Work to be completed: Check every line of the entries below for "personal", and copy the lines that have it.

============

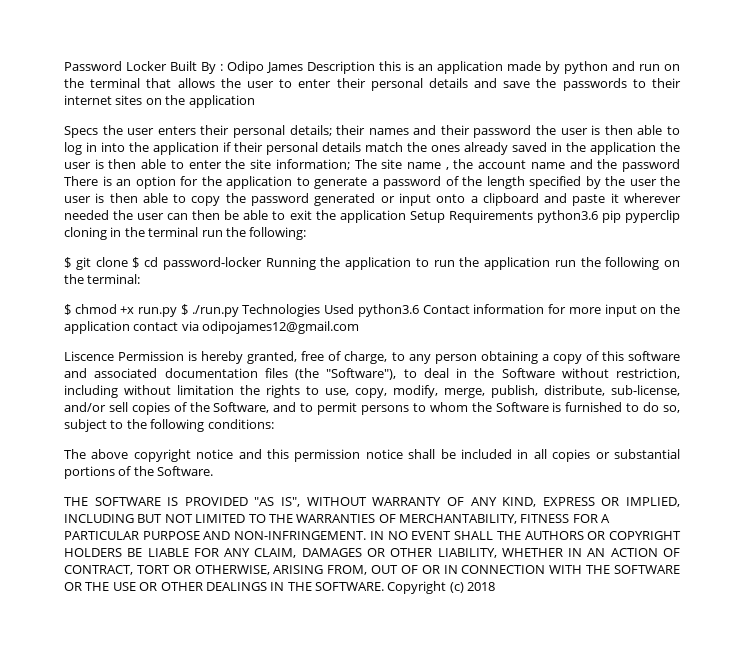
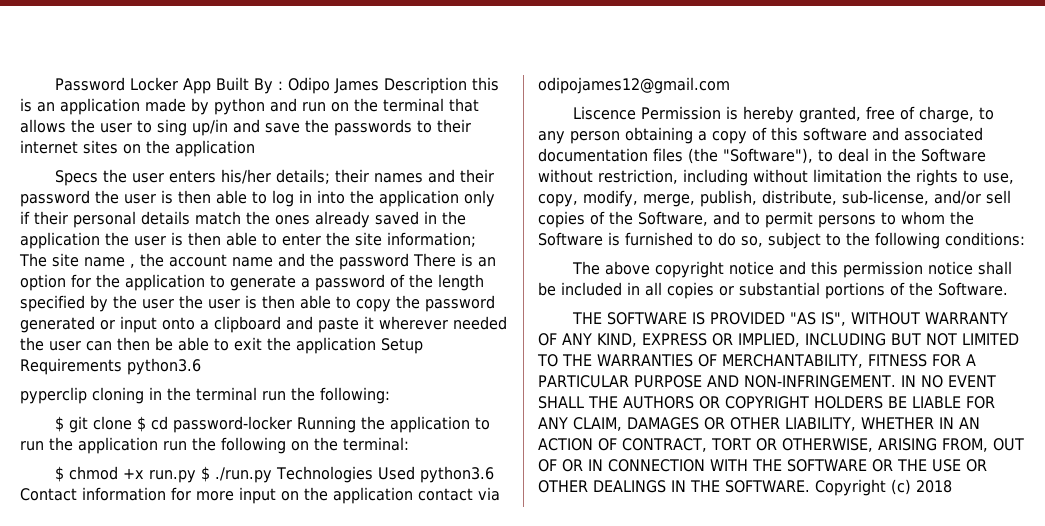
(167, 66) none -> [183,78,212,94] App
[298,78,468,91] enter their personal details -> [157,119,228,136] sing up/in
[200,125,285,138] their personal -> [221,169,272,184] his/her
(219, 148) none -> [464,190,495,207] only
[601,210,621,223] pip -> (201, 366) //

============

Exercise output:
[298,78,468,91] enter their personal details -> [157,119,228,136] sing up/in
[200,125,285,138] their personal -> [221,169,272,184] his/her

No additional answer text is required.